The TensorFlow Estimator API

High-level API's are extremely important in all software development because they provide simple abstractions for doing very complicated tasks. This makes it easier to write and understand your source-code, and it lowers the risk of errors.

Previously, we saw how to use various builder API's for creating Neural Networks in TensorFlow. However, there was a lot of additional code required for training the models and using them on new data. The Estimator is another high-level API that implements most of this, although it can be debated how simple it really is.

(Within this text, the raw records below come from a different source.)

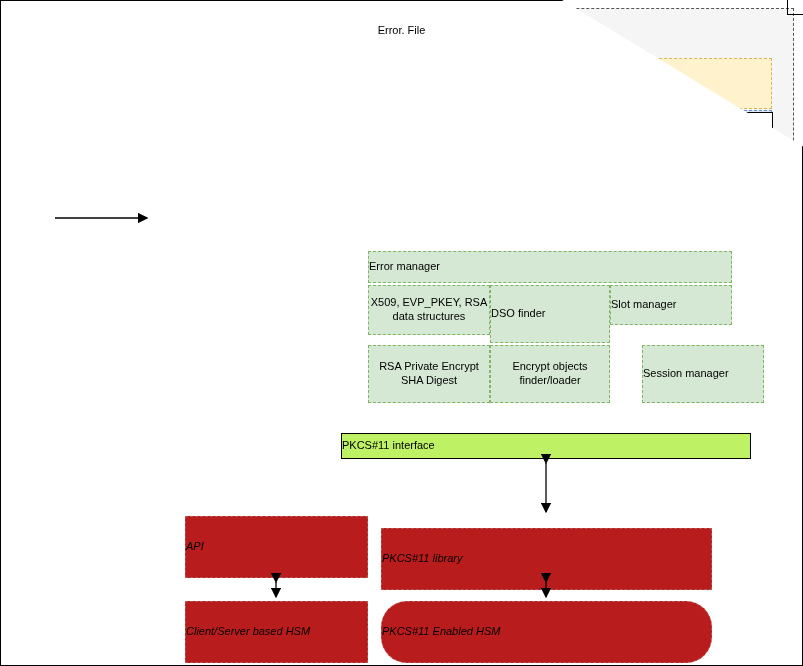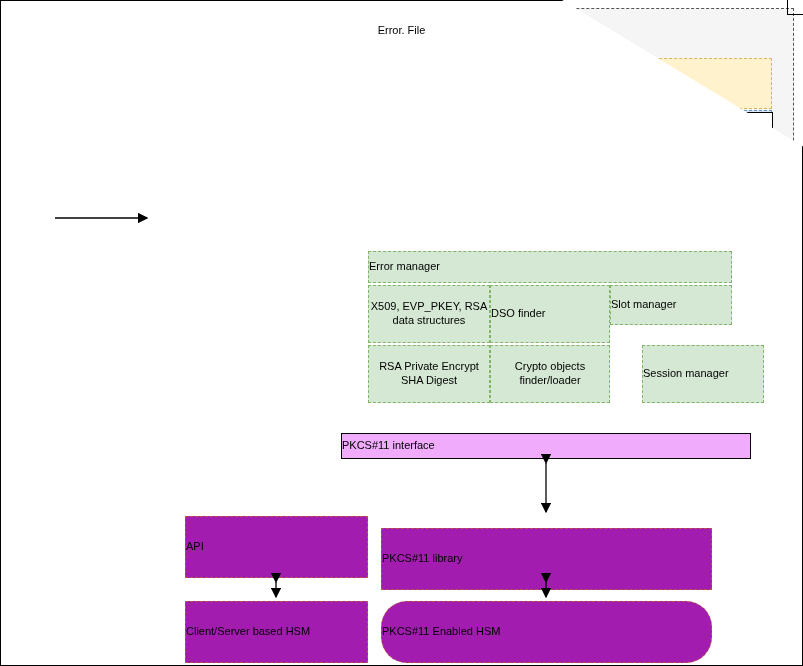"X509, EVP_PKEY, RSA data structures" #x509-struct { height: 58px -> 50px }
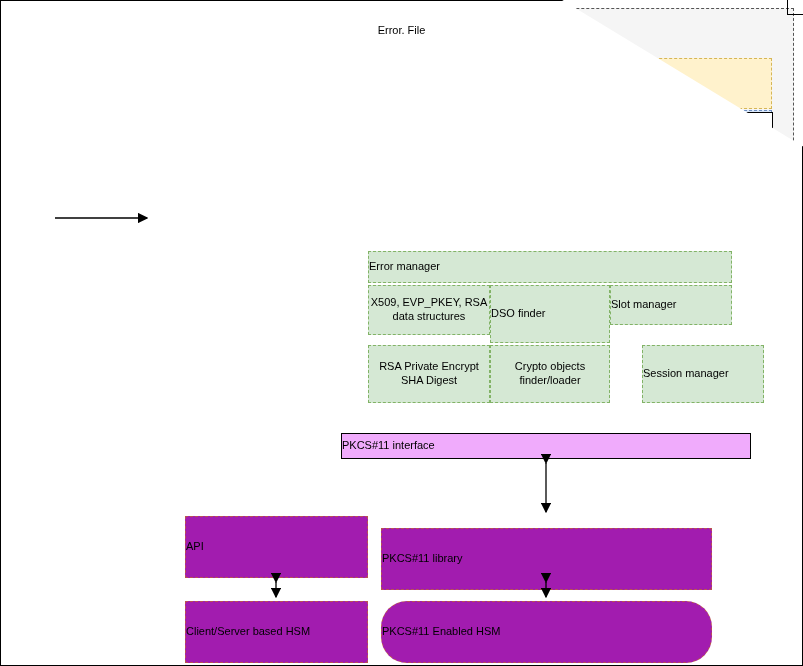"Crypto objects finder/loader" span { text: Crypto -> Encrypt }
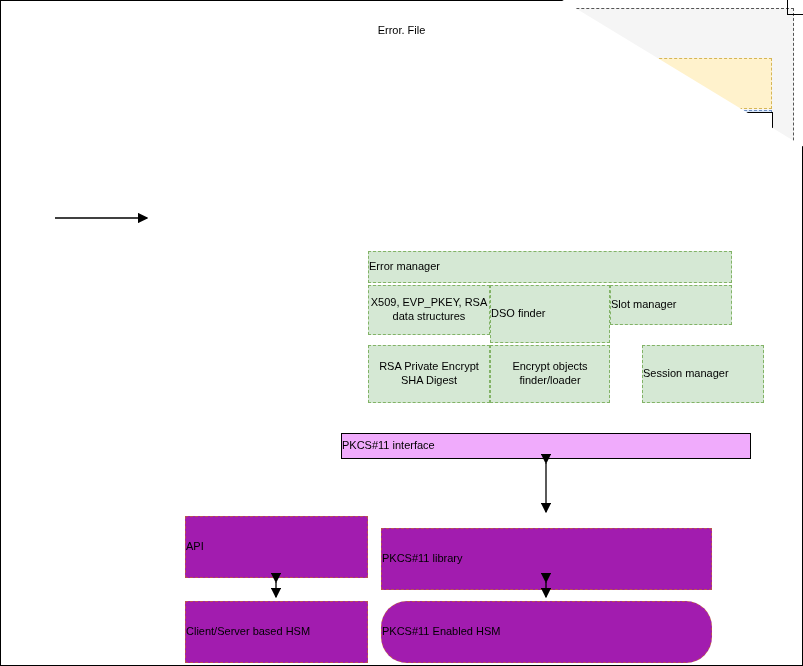"PKCS#11 interface" #pkcs11-interface { background: #f0abfc -> #bef264 }
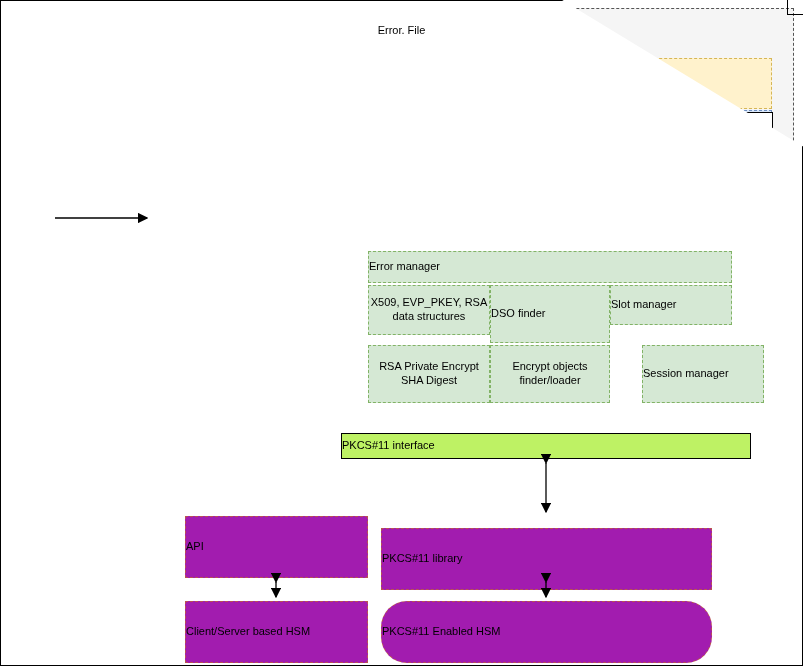"API" .redbox { background: #a21caf -> #b91c1c; font-style: none -> italic }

Using the Estimator API consists of several steps:

  1. Define functions for inputting data to the Estimator.
  2. Either use an existing Estimator (e.g. a Deep Neural Network), which is also called a pre-made or Canned Estimator. Or create your own Estimator, in which case you also need to define the optimizer, performance metrics, etc.
  3. Train the Estimator using the training-set defined in step 1.
  4. Evaluate the performance of the Estimator on the test-set defined in step 1.
  5. Use the trained Estimator to make predictions on other data.

Imports

In [ ]:
%matplotlib inline
import warnings
warnings.filterwarnings("ignore", category=RuntimeWarning)
import matplotlib.pyplot as plt
import tensorflow as tf
import numpy as np

Load Data

The MNIST data-set is about 12 MB and will be downloaded automatically if it is not located in the given dir.

In [ ]:
from tensorflow.keras.datasets import mnist

# Fetch and format the mnist data
(x_train, y_train), (x_test, y_test) = mnist.load_data()
y_train = y_train.astype('int32')
y_test = y_test.astype('int32')
x_train = x_train.astype('float32')
x_test = x_test.astype('float32')

Copy some of the data-dimensions for convenience.

In [ ]:
sample_image = x_train[0]

# The number of pixels in each dimension of an image.
img_size = sample_image.shape[0]

# The images are stored in one-dimensional arrays of this length.
img_size_flat = sample_image.ravel().shape[0]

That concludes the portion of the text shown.